- [DATASET RECORDS]
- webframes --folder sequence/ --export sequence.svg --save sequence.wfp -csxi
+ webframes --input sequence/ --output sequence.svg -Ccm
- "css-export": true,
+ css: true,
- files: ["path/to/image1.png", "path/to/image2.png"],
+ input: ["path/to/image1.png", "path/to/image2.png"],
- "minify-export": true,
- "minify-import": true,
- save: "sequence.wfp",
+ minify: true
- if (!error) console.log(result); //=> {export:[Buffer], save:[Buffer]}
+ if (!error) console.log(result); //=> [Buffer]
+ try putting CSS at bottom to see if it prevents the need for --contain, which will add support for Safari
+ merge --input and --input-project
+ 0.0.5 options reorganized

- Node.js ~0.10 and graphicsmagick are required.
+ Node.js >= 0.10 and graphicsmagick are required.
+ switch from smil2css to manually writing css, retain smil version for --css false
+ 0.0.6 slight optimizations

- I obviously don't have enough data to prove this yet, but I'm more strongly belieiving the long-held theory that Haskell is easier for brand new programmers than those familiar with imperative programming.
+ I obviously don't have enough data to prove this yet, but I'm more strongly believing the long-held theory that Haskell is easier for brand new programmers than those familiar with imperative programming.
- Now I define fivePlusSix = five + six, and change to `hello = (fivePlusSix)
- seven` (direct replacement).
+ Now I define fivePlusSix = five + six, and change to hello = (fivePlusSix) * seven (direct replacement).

- [PROMPT]
A full, exact copy of the entries is the required answer.

- [RESPONSE AREA]
- webframes --folder sequence/ --export sequence.svg --save sequence.wfp -csxi
+ webframes --input sequence/ --output sequence.svg -Ccm
- "css-export": true,
+ css: true,
- files: ["path/to/image1.png", "path/to/image2.png"],
+ input: ["path/to/image1.png", "path/to/image2.png"],
- "minify-export": true,
- "minify-import": true,
- save: "sequence.wfp",
+ minify: true
- if (!error) console.log(result); //=> {export:[Buffer], save:[Buffer]}
+ if (!error) console.log(result); //=> [Buffer]
+ try putting CSS at bottom to see if it prevents the need for --contain, which will add support for Safari
+ merge --input and --input-project
+ 0.0.5 options reorganized

- Node.js ~0.10 and graphicsmagick are required.
+ Node.js >= 0.10 and graphicsmagick are required.
+ switch from smil2css to manually writing css, retain smil version for --css false
+ 0.0.6 slight optimizations

- I obviously don't have enough data to prove this yet, but I'm more strongly belieiving the long-held theory that Haskell is easier for brand new programmers than those familiar with imperative programming.
+ I obviously don't have enough data to prove this yet, but I'm more strongly believing the long-held theory that Haskell is easier for brand new programmers than those familiar with imperative programming.
- Now I define fivePlusSix = five + six, and change to `hello = (fivePlusSix)
- seven` (direct replacement).
+ Now I define fivePlusSix = five + six, and change to hello = (fivePlusSix) * seven (direct replacement).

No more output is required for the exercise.